Food & Daily life
Traditional living
Historically, Botswana was a nation of livestock farmers, with communities settling near reliable water sources and keeping cattle, goats, sheep and chickens.Village settlements had a kgosi (chief) and kgotla, a meeting place where social and judicial affairs were discussed.
Traditional village houses (ntlo) were round thatched huts made from mud bricks plastered with soil and cow dung, decorated with exterior designs.
Modern living
With Botswana’s economy rapidly modernising, many people have migrated to the towns and cities.Sometimes children are left in village communities to be raised by family members.
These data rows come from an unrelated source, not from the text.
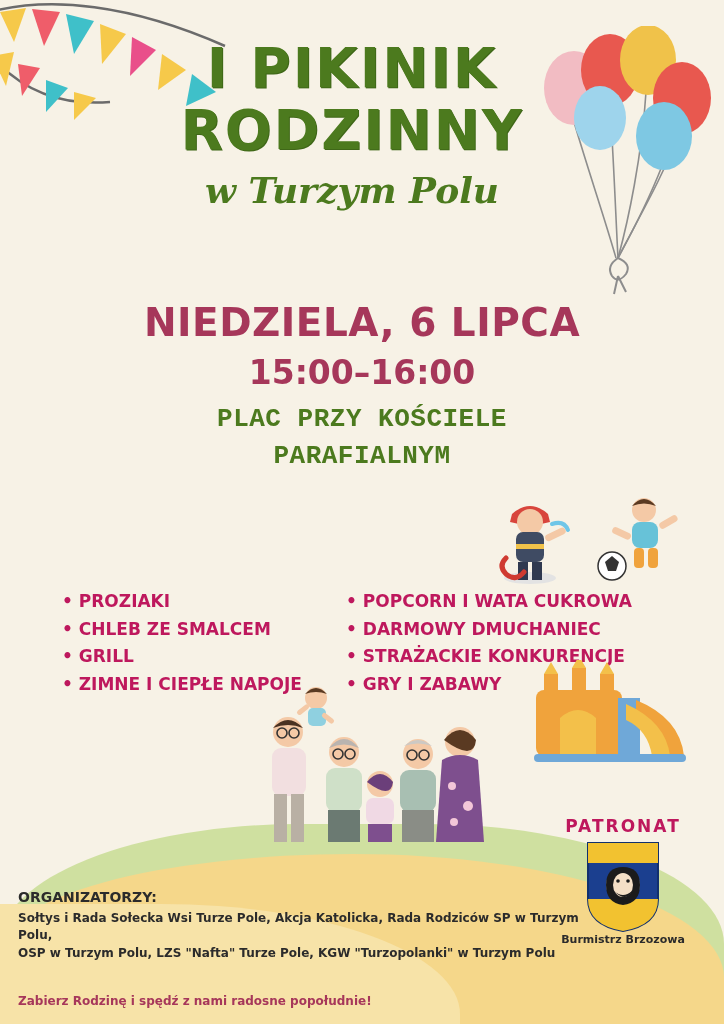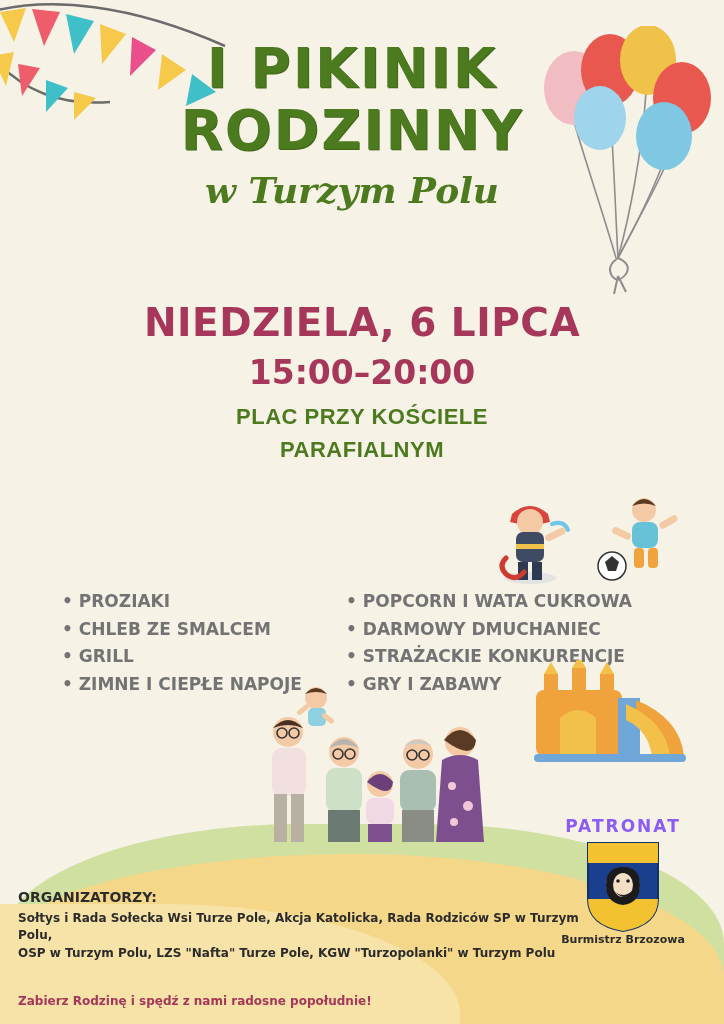--- a/index.html
+++ b/index.html
@@ -74,43 +74,43 @@
     letter-spacing: 0.5px;
   }
   .date-time {
     margin-top: 8px;
     font-family: "DejaVu Sans", sans-serif;
     font-weight: bold;
     font-size: 33px;
     color: #a6375a;
   }
   .place1, .place2 {
-    font-family: Liberation Sans, sans-serif;
-    font-weight: bold;
-    font-size: 22px;
+    font-family: Liberation Mono, monospace;
+    font-weight: bold;
+    font-size: 26px;
     color: #4c7a1e;
     letter-spacing: 0.5px;
   }
   .place1 { margin-top: 12px; }
   .place2 { margin-top: 7px; }
   
   .prog-title {
     position: absolute; left: 54px; top: 528px;
     font-family: "DejaVu Sans", sans-serif;
     font-weight: bold;
     font-size: 27px;
     color: #a6375a;
     letter-spacing: 2px;
   }
   .prog-col {
     position: absolute;
     font-family: "DejaVu Sans", sans-serif;
     font-weight: bold;
     font-size: 17px;
-    color: #737373;
+    color: #be185d;
     line-height: 1.62;
   }
   .prog-col.left  { left: 62px;  top: 588px; }
   .prog-col.right { left: 346px; top: 588px; }
   .prog-col li { list-style: none; white-space: nowrap; }
   .prog-col li::before { content: "• "; }
   
   .orgs {
     position: absolute; left: 18px; bottom: 62px; width: 580px;
   }
@@ -137,21 +137,21 @@
   }
   
   .patronat {
     position: absolute; right: 36px; bottom: 78px;
     width: 130px; text-align: center;
   }
   .patronat-label {
     font-family: "DejaVu Sans", sans-serif;
     font-weight: bold;
     font-size: 17px;
-    color: #8b5cf6;
+    color: #be185d;
     letter-spacing: 2px;
     margin-bottom: 5px;
   }
   .patronat-sub {
     font-family: "DejaVu Sans", sans-serif;
     font-weight: bold;
     font-size: 11px;
     color: #2b2b2b;
   }
   .crest { width: 74px; height: 92px; display: block; margin: 0 auto; }
@@ -210,21 +210,21 @@
   </svg>
 
   <div class="headline">
     <div class="title-line">I PIKINIK</div>
     <div class="title-line">RODZINNY</div>
     <div class="subtitle">w Turzym Polu</div>
   </div>
 
   <div class="dateblock">
     <div class="date-main">NIEDZIELA, 6 LIPCA</div>
-    <div class="date-time">15:00–20:00</div>
+    <div class="date-time">15:00–16:00</div>
     <div class="place1">PLAC PRZY KOŚCIELE</div>
     <div class="place2">PARAFIALNYM</div>
   </div>
 
 
   <ul class="prog-col left">
     <li>PROZIAKI</li>
     <li>CHLEB ZE SMALCEM</li>
     <li>GRILL</li>
     <li>ZIMNE I CIEPŁE NAPOJE</li>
Extended family networks are an important part of society.
Today, houses are mostly rectangular and made from cement and breeze blocks with metal or tile roofs.
Staple foods
Botswana’s traditional local dishes use sorghum or maize as their basis, prepared as a porridge (bogobe) or pap.
This staple is accompanied by servings of meat such as seswaa (a salted stewed beef) or vegetable sauces such as wild spinach or pumpkin.
Other popular local dishes include serobe (made from goats, sheep or cow lungs and intestines) and recipes which use imported bread-flour such as matemekwane (dumplings) and magwinya, dough balls deep-fried in fat (known as fat cakes).